* LISTED ENTRIES *

# # # #

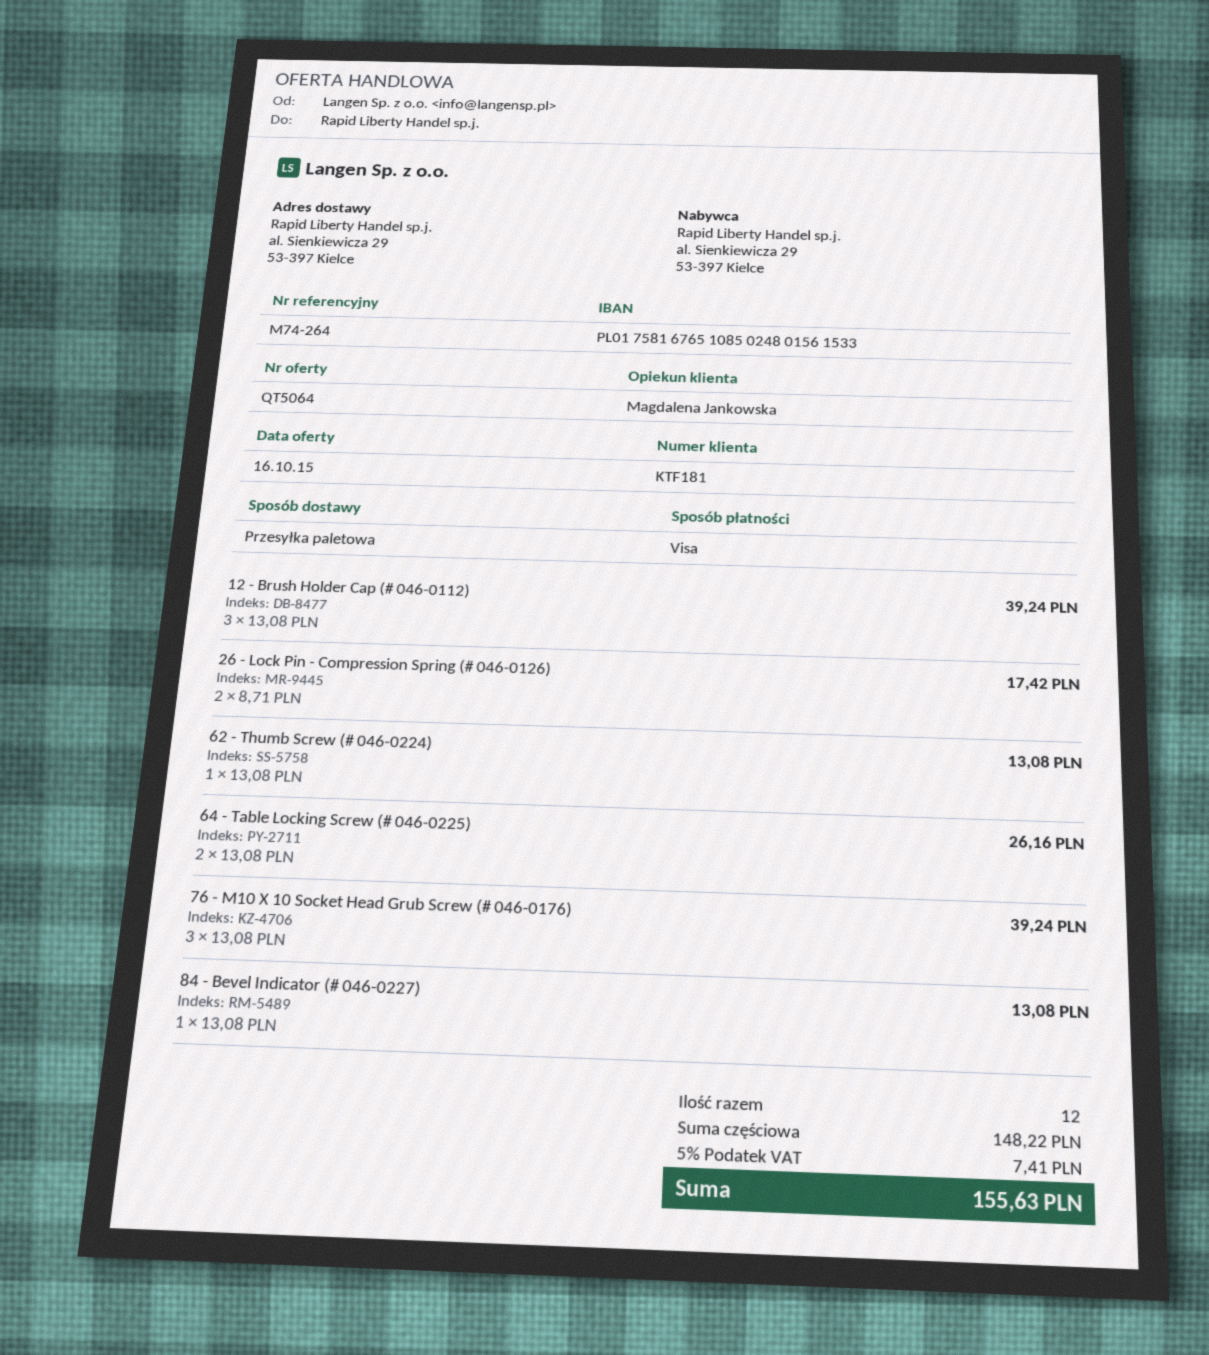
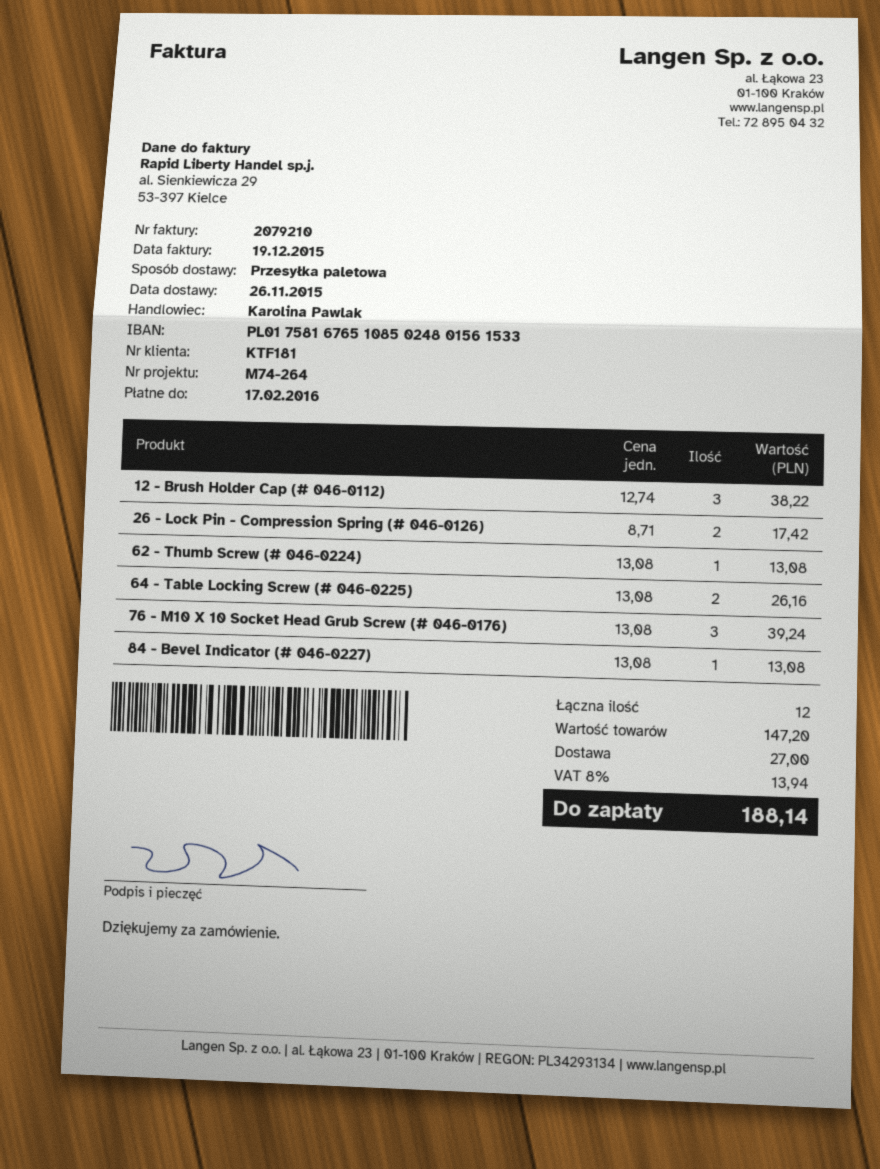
sales rep: Magdalena Jankowska -> Karolina Pawlak
12 - Brush Holder Cap (# 046-0112): 3 x 13.08 = 39.24 -> 3 x 12.74 = 38.22
subtotal: 148.22 -> 147.20
shipping: none -> 27.00
tax: 5% = 7.41 -> 8% = 13.94
total: 155.63 -> 188.14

# # # #

* EXERCISE DESCRIPTION *
Starting with the line that contains "shipping: none -> 27.00", print every line through the end of the entries above exactly as written, both boundary lines included, and nothing else.

* YOUR RESPONSE *
shipping: none -> 27.00
tax: 5% = 7.41 -> 8% = 13.94
total: 155.63 -> 188.14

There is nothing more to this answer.